Пропуск сертификата или открытого ключа - это просто «белый список» исключенной информации о сертификате соединения, так что вы можете подтвердить, к кому вы подключились, и к чему вы ожидаете подключиться.По сути, он может обнаружить человека в промежуточных ситуациях.
Проверьте из в качестве хорошего общего обзора.
Единственная разница между закреплением сертификата и закреплением открытого ключа заключается в том, какие данные выпроверяете в своем белом списке.Поскольку сертификат содержит открытый ключ, вы можете думать, что сертификат является надмножеством проверяемых данных.То, что вы проверяете, будет определять, насколько строго вы хотите обнаруживать незначительные «изменения» сертификата.
Существует также много способов реализации закрепления, как описано в приведенной выше ссылке.Это просто сводится к тому, что вы решили проверить, и как вы храните его в белом списке.Поскольку вы говорите об Android, в приведенной выше ссылке упоминается рекомендуемый Android способ, так что вы можете рассмотреть это.

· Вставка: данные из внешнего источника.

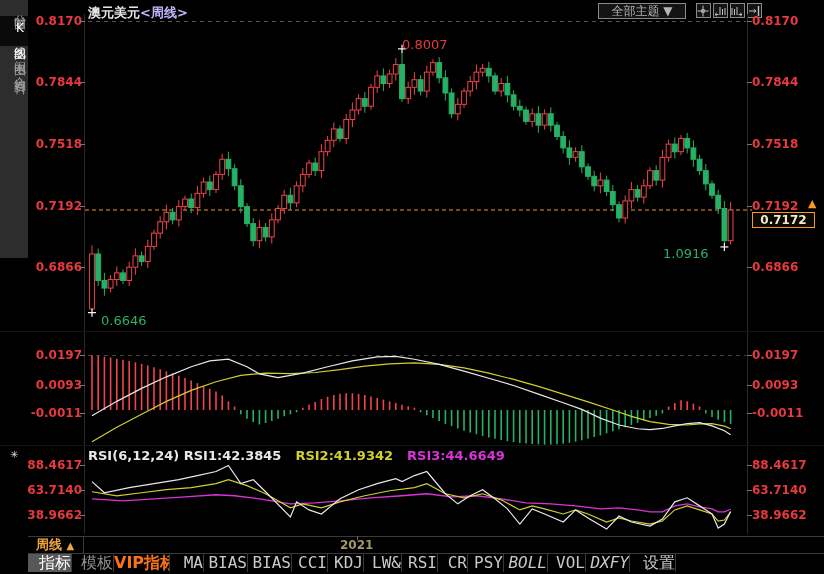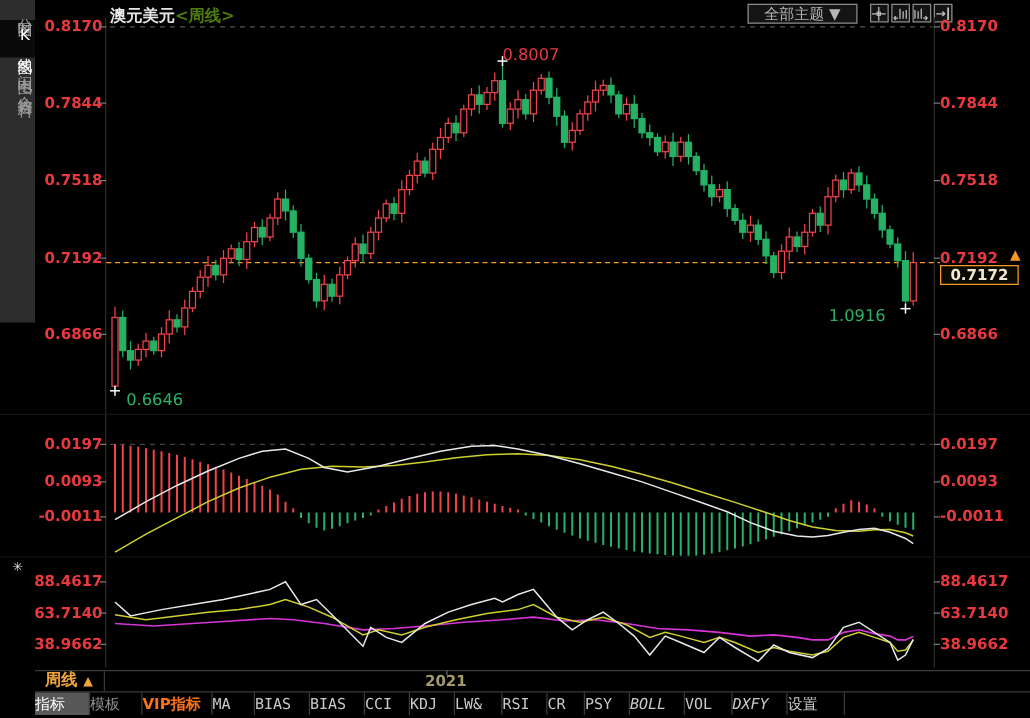"<周线>" .chart-title .per { color: #4d7c0f -> #c4b5fd }
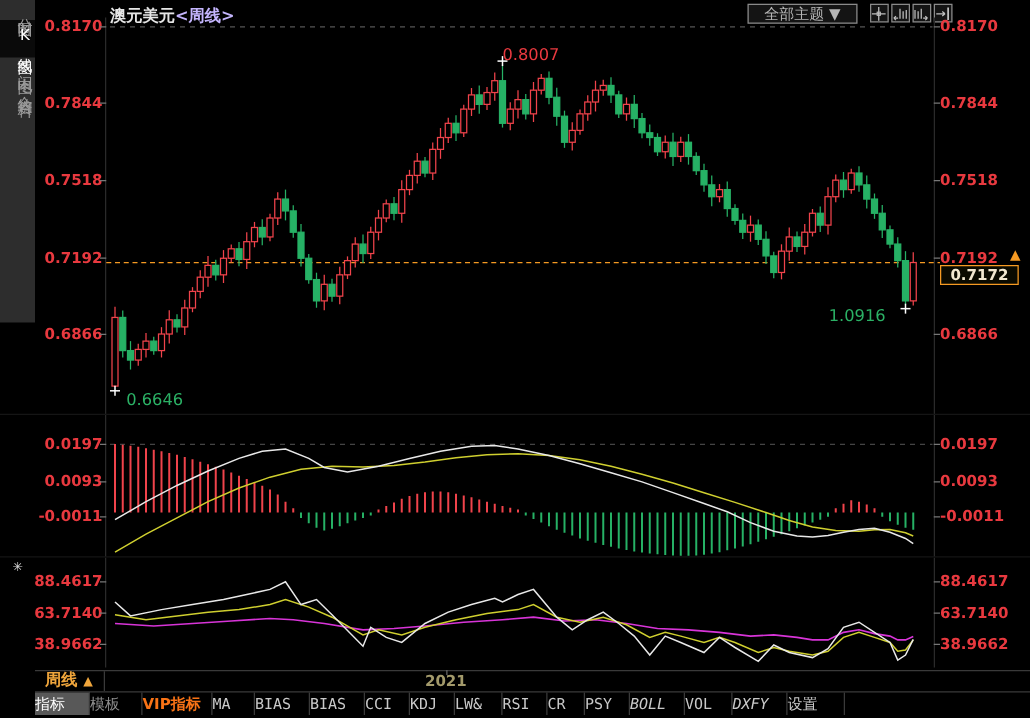"RSI(6,12,24) RSI1:42.3845 RSI2:41.9342" div.phead { html: none -> <div> <span>RSI(6,12,24) RSI1:42.3845</span><span>RSI2:41.9342</span><span>RSI3:44.6649</span> </div> }
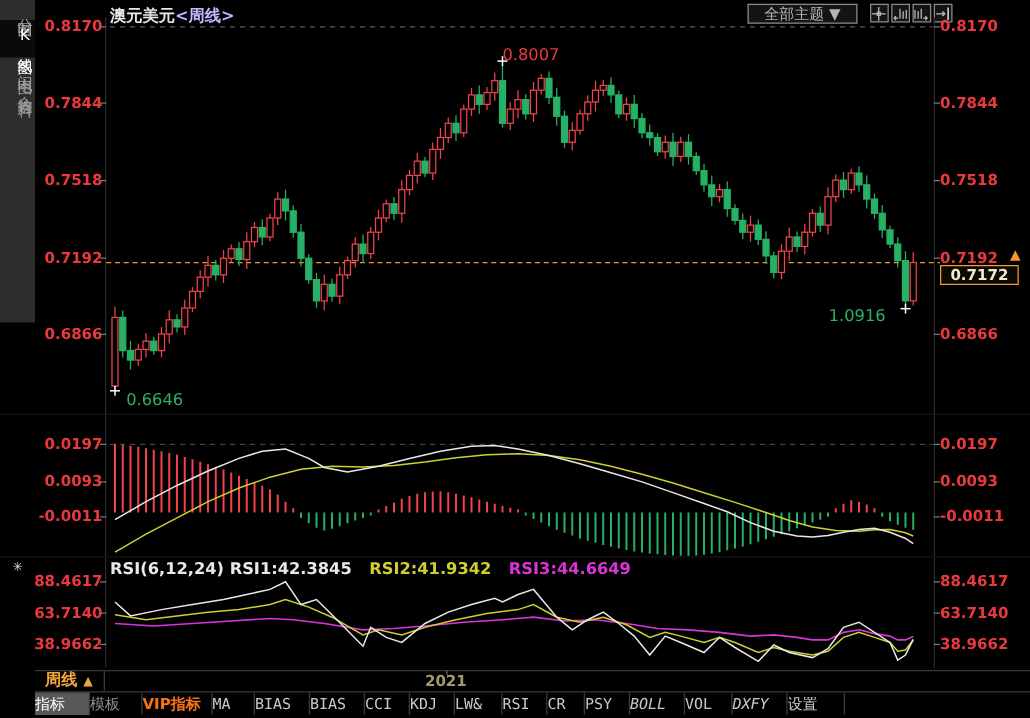"指标" .tb-tab { font-size: 12px -> 16px; text-align: left -> right }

Другая реализация, на которую вы можете обратить внимание, - это реализация Mozilla pining , котораяприкрепляет открытый ключ с помощью белого списка хэша sha256 открытого ключа, хранящегося в шестнадцатеричной форме.
Обновление: Как упоминалось @Robert, закрепление сертификата должно выполняться в дополнение к стандартной проверке цепочки сертификатов.Он не должен заменять стандартную проверку цепочки сертификатов, особенно при регистрации на уровне корневого / промежуточного сертификата.
Закрепление корневого или промежуточного закрепления может сделать его менее безопасным, но более устойчивым к изменениям сертификата.Использование этого типа настройки зависит от того, почему вы используете закрепление сертификата, и если вы можете легко обновить белый список клиентов или нет.Это компромиссы в области безопасности, которые вы делаете в зависимости от конкретной ситуации.